■ **Exercise**:
Set down the entries below exactly, leaving out all images.

■ **Information provided**:
——

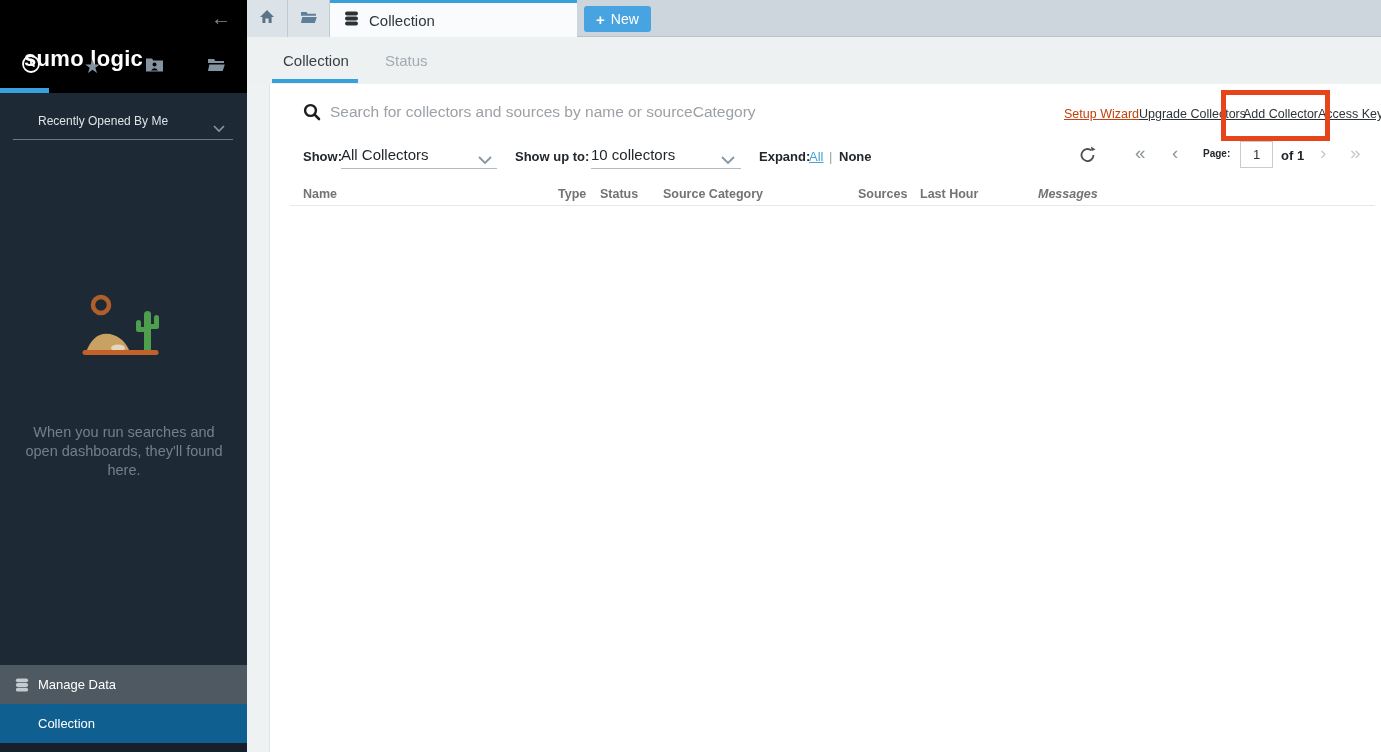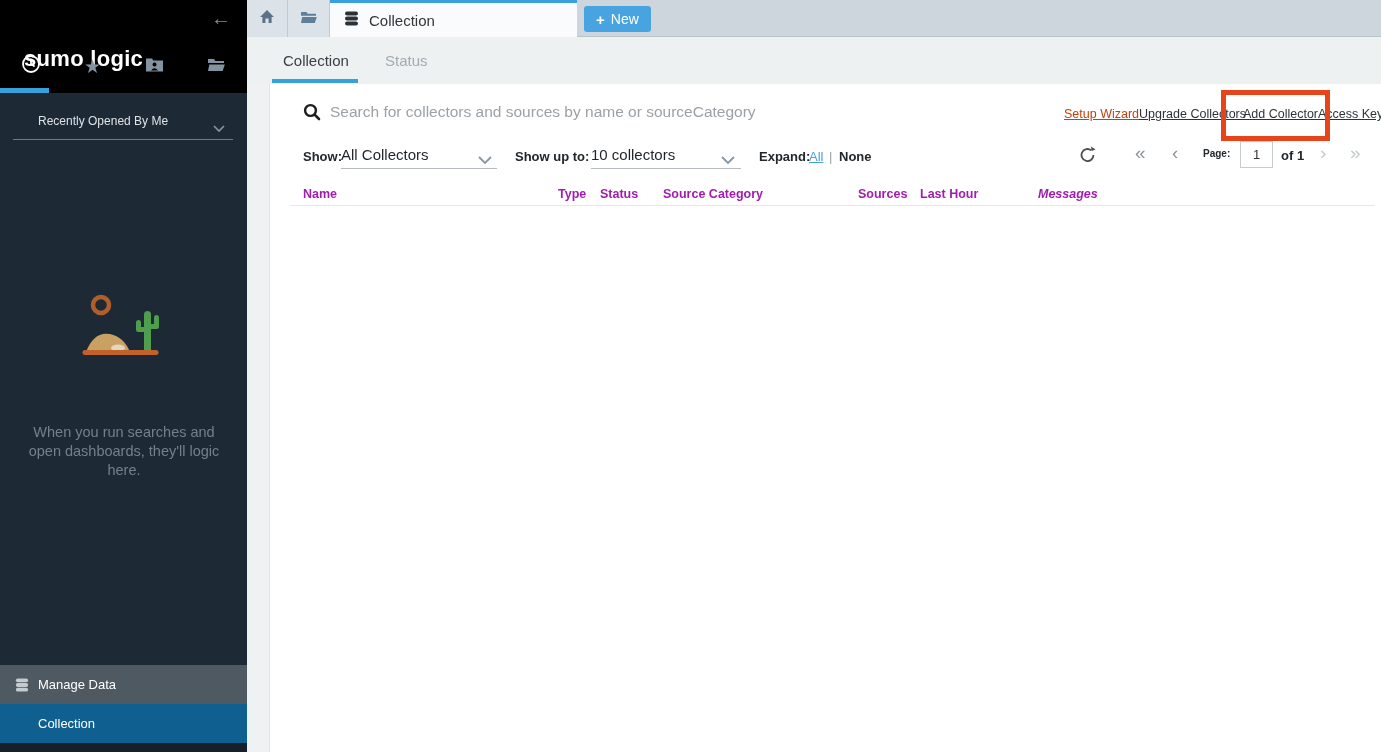--- a/index.html
+++ b/index.html
@@ -91,21 +91,21 @@
   .pg-first { left:1135px; color:#8d9499; }
   .pg-prev { left:1172px; color:#8d9499; }
   .pg-next { left:1320px; color:#c2c9ce; }
   .pg-last { left:1350px; color:#c2c9ce; }
   .pg-label { position:absolute; left:1203px; top:148px; font-size:10px; color:#22272b; font-weight:600; }
   .pg-input { position:absolute; left:1240px; top:141px; width:33px; height:27px;
               border:1px solid #c7ccd0; text-align:center; font-size:13px; color:#333;
               font-family:"Liberation Sans", sans-serif; background:#fff; }
   .pg-of { position:absolute; left:1281px; top:148px; font-size:13px; color:#22272b; font-weight:600; }
 
-  .th { position:absolute; top:187px; font-size:12.5px; font-weight:700; color:#a21caf; white-space:nowrap; }
+  .th { position:absolute; top:187px; font-size:12.5px; font-weight:700; color:#737373; white-space:nowrap; }
   .table-divider { position:absolute; left:290px; top:205px; width:1085px; height:1px; background:#e6e9eb; }
   .empty-row { position:absolute; left:303px; top:220px; font-size:13.5px; color:#41464b; }
 </style>
 </head>
 <body>
 
 <div class="root">
 
   <div class="topbar">
     <div class="icon-tab tab-home">
@@ -198,21 +198,21 @@
         <rect x="72" y="39" width="9" height="5" fill="#4f9e4d"></rect>
         <rect x="88" y="27" width="5" height="14" rx="2.5" fill="#4f9e4d"></rect>
         <rect x="83" y="36" width="8" height="5" fill="#4f9e4d"></rect>
         <rect x="78" y="23" width="7" height="42" rx="3.5" fill="#4f9e4d"></rect>
         <path d="M20 64 Q28 43 44 46 Q58 49 64 64 Z" fill="#c9a263"></path>
         <ellipse cx="52" cy="60" rx="7" ry="3.5" fill="#e3d6bd"></ellipse>
         <line x1="19" y1="64.5" x2="90" y2="64.5" stroke="#c2622a" stroke-width="5" stroke-linecap="round"></line>
       </svg>
     </div>
 
-    <div class="sb-empty-text">When you run searches and open dashboards, they'll logic here.</div>
+    <div class="sb-empty-text">When you run searches and open dashboards, they'll found here.</div>
 
     <div class="sb-menu-item sb-item-managedata">
       <span class="sb-menu-icon">
         <svg width="16" height="16" viewBox="0 0 17 17">
           <rect x="2" y="1.5" width="13" height="4" rx="2" fill="#c3cad0"></rect>
           <rect x="2" y="6.5" width="13" height="4" rx="2" fill="#c3cad0"></rect>
           <rect x="2" y="11.5" width="13" height="4" rx="2" fill="#c3cad0"></rect>
         </svg>
       </span>
       <span class="sb-menu-label">Manage Data</span>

——

■ **Answer space**:
--- a/index.html
+++ b/index.html
@@ -91,21 +91,21 @@
   .pg-first { left:1135px; color:#8d9499; }
   .pg-prev { left:1172px; color:#8d9499; }
   .pg-next { left:1320px; color:#c2c9ce; }
   .pg-last { left:1350px; color:#c2c9ce; }
   .pg-label { position:absolute; left:1203px; top:148px; font-size:10px; color:#22272b; font-weight:600; }
   .pg-input { position:absolute; left:1240px; top:141px; width:33px; height:27px;
               border:1px solid #c7ccd0; text-align:center; font-size:13px; color:#333;
               font-family:"Liberation Sans", sans-serif; background:#fff; }
   .pg-of { position:absolute; left:1281px; top:148px; font-size:13px; color:#22272b; font-weight:600; }
 
-  .th { position:absolute; top:187px; font-size:12.5px; font-weight:700; color:#a21caf; white-space:nowrap; }
+  .th { position:absolute; top:187px; font-size:12.5px; font-weight:700; color:#737373; white-space:nowrap; }
   .table-divider { position:absolute; left:290px; top:205px; width:1085px; height:1px; background:#e6e9eb; }
   .empty-row { position:absolute; left:303px; top:220px; font-size:13.5px; color:#41464b; }
 </style>
 </head>
 <body>
 
 <div class="root">
 
   <div class="topbar">
     <div class="icon-tab tab-home">
@@ -198,21 +198,21 @@
         <rect x="72" y="39" width="9" height="5" fill="#4f9e4d"></rect>
         <rect x="88" y="27" width="5" height="14" rx="2.5" fill="#4f9e4d"></rect>
         <rect x="83" y="36" width="8" height="5" fill="#4f9e4d"></rect>
         <rect x="78" y="23" width="7" height="42" rx="3.5" fill="#4f9e4d"></rect>
         <path d="M20 64 Q28 43 44 46 Q58 49 64 64 Z" fill="#c9a263"></path>
         <ellipse cx="52" cy="60" rx="7" ry="3.5" fill="#e3d6bd"></ellipse>
         <line x1="19" y1="64.5" x2="90" y2="64.5" stroke="#c2622a" stroke-width="5" stroke-linecap="round"></line>
       </svg>
     </div>
 
-    <div class="sb-empty-text">When you run searches and open dashboards, they'll logic here.</div>
+    <div class="sb-empty-text">When you run searches and open dashboards, they'll found here.</div>
 
     <div class="sb-menu-item sb-item-managedata">
       <span class="sb-menu-icon">
         <svg width="16" height="16" viewBox="0 0 17 17">
           <rect x="2" y="1.5" width="13" height="4" rx="2" fill="#c3cad0"></rect>
           <rect x="2" y="6.5" width="13" height="4" rx="2" fill="#c3cad0"></rect>
           <rect x="2" y="11.5" width="13" height="4" rx="2" fill="#c3cad0"></rect>
         </svg>
       </span>
       <span class="sb-menu-label">Manage Data</span>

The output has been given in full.